- _WHAT TO WORK ON_:
The lines of the records that include "height" should all be copied.

══ MATERIAL FOR THIS EXERCISE ══

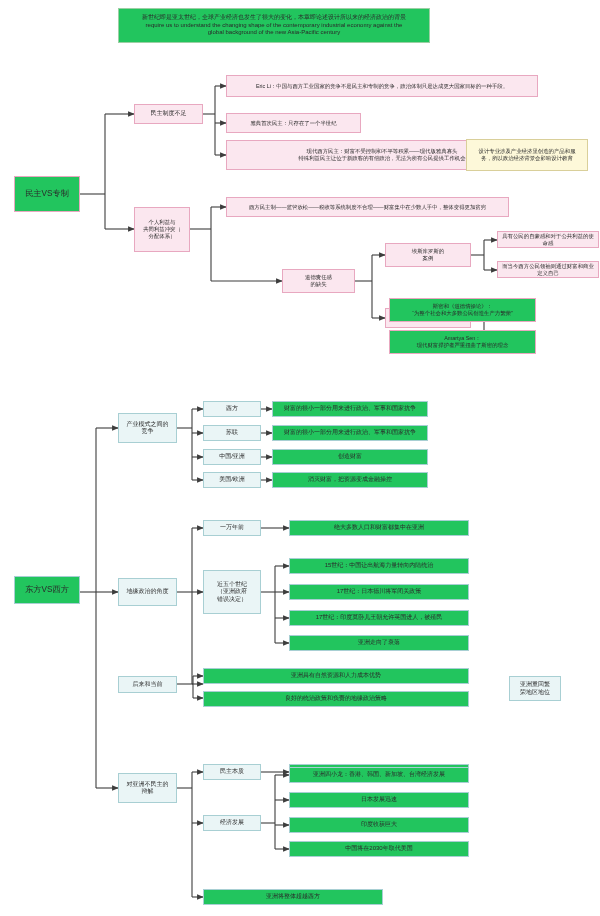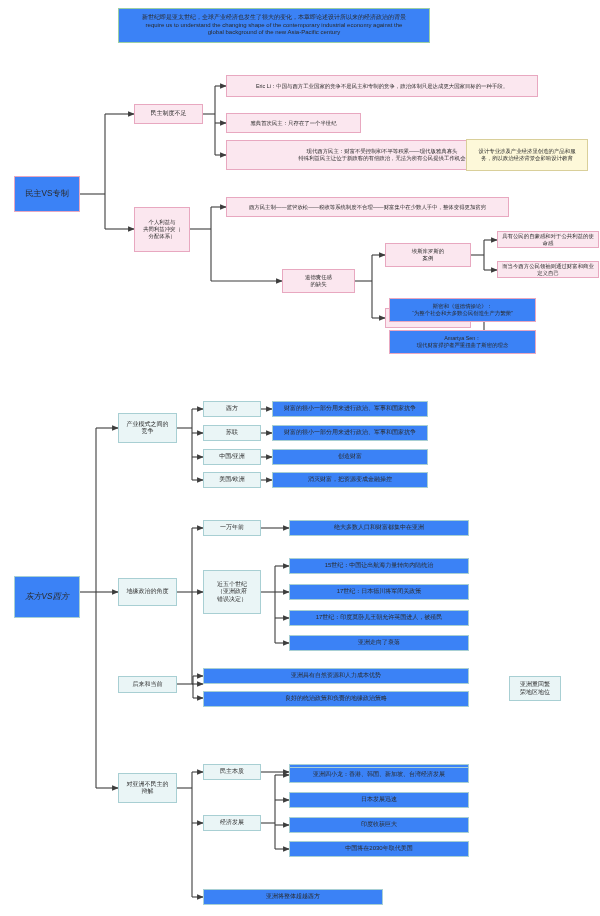--- a/index.html
+++ b/index.html
@@ -19,7 +19,7 @@
     display:flex; align-items:center; justify-content:center;
     text-align:center;
     line-height:1.25;
-    background:#3b82f6;
+    background:#22c55e;
   }
   .node span { display:block; padding:0 3px; }
 

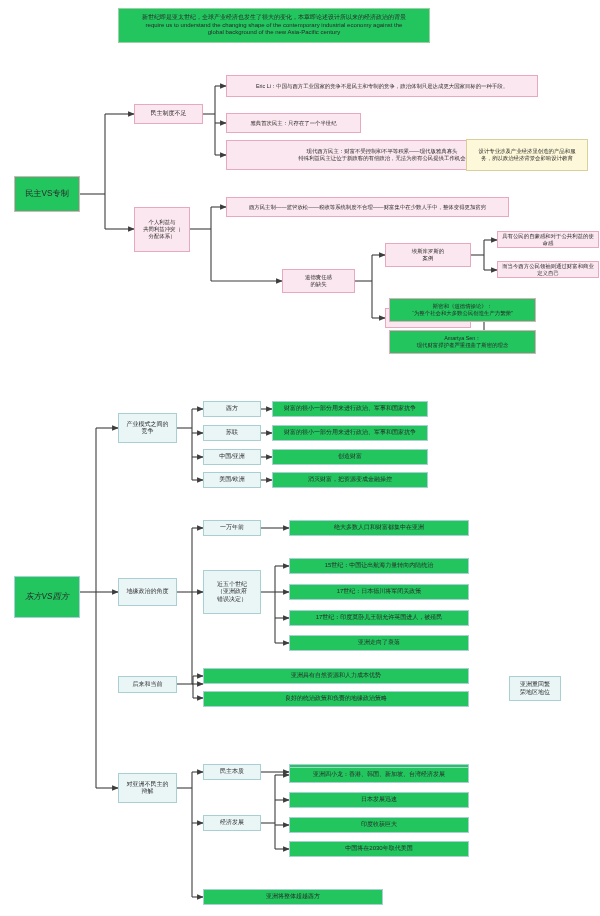--- a/index.html
+++ b/index.html
@@ -219,7 +219,7 @@
 现代财富捍护者严重扭曲了斯密的理念</span>
   </div>
 
-  <div class="node teal fs8" style="left:14px; top:576px; width:66px; height:42px;font-style:italic;">
+  <div class="node teal fs8" style="left:14px; top:576px; width:66px; height:28px;">
     <span>东方VS西方</span>
   </div>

═══

- _SOLUTION FOR THIS PROBLEM_:
     line-height:1.25;
-  <div class="node teal fs8" style="left:14px; top:576px; width:66px; height:42px;font-style:italic;">
+  <div class="node teal fs8" style="left:14px; top:576px; width:66px; height:28px;">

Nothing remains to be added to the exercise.